Contact: [email protected]
Blazing Grace: The Gifted Culture of Burning Man
by Graham St John
Published July 2017
The thirty-year experiment, Burning Man, is mounted annually in the Black Rock Desert, Nevada. Today attracting 70,000 participants and otherwise known as Black Rock City, Burning Man is typically identified as an arts-based “gift culture,” with gifting holding privileged place in its principled ethos. Lewis Hyde’s classic The Gift is shown to be among the most evocative literary endorsements for Burning Man, notably in the way it invokes the transformative power that affects recipients to identify with the gift itself (in this case, Burning Man). This article demonstrates how this unique culture of gifting and gratitude has been challenged by a recent crisis impugning the ethos of Burning Man as enshrined in event principles like Participation, Gifting and Decommodification. With the growing influx of wealthy “tourists” and their service providers, the so-called “sherpagate” crisis prompted redressive responses from the Burning Man community—in particular through the 2016 art theme, Da Vinci’s Workshop. While such cultural reflexivity has reaffirmed Burning Man as a gifting (and gifted) culture, it also offers an ambitious attempt to reconcile those spheres where art circulates (as gift) and accumulates (as commodity). Such efforts are consistent with the propensity of the recently formed Burning Man Project to propagate Burning Man culture in a transnational movement context.
I first set eyes upon her from my position aft in the art car Narwhal. She loomed out of the twilight haze like a wide-open page of a Dr. Seuss pop-up book: an organic cluster of lighthouses, the tallest at sixty-five feet. Installed on the flat expanse of Nevada’s Black Rock Desert, these half-dozen wooden structures had been engineered towards their own fiery demise several mornings hence.

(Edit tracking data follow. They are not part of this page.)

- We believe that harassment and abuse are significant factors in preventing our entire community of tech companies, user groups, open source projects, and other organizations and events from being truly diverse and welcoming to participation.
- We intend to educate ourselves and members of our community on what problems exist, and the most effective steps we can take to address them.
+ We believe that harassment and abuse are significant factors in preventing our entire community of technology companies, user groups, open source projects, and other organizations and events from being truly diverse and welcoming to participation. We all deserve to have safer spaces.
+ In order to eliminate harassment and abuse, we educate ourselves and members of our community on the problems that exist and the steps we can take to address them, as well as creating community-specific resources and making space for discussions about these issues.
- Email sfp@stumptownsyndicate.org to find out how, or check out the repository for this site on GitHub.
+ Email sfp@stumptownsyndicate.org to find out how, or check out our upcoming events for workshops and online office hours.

[Fig. 1: Storm at the Castle. Photo by Marek Musil, 2016]
Through those days and nights, the improbable beacon was magnetizing to the tens-of-thousands who’d arrived in the deep of this dusty wilderness, disembarking from their bicycles, marveling in silence, gathering in groups, queuing to explore the structures, each named after goddesses, with interiors impeccably decorated like shrines. They’d ascended stairs and ladders on the interiors and negotiated rope bridges connecting them. Populating this contrivance, explorers revised the standard view of the remote lighthouse as a lonely haunt. Finally, reassembling early Sunday morning, encircling the installation, thousands of Burners bore witness to her blazing desolation.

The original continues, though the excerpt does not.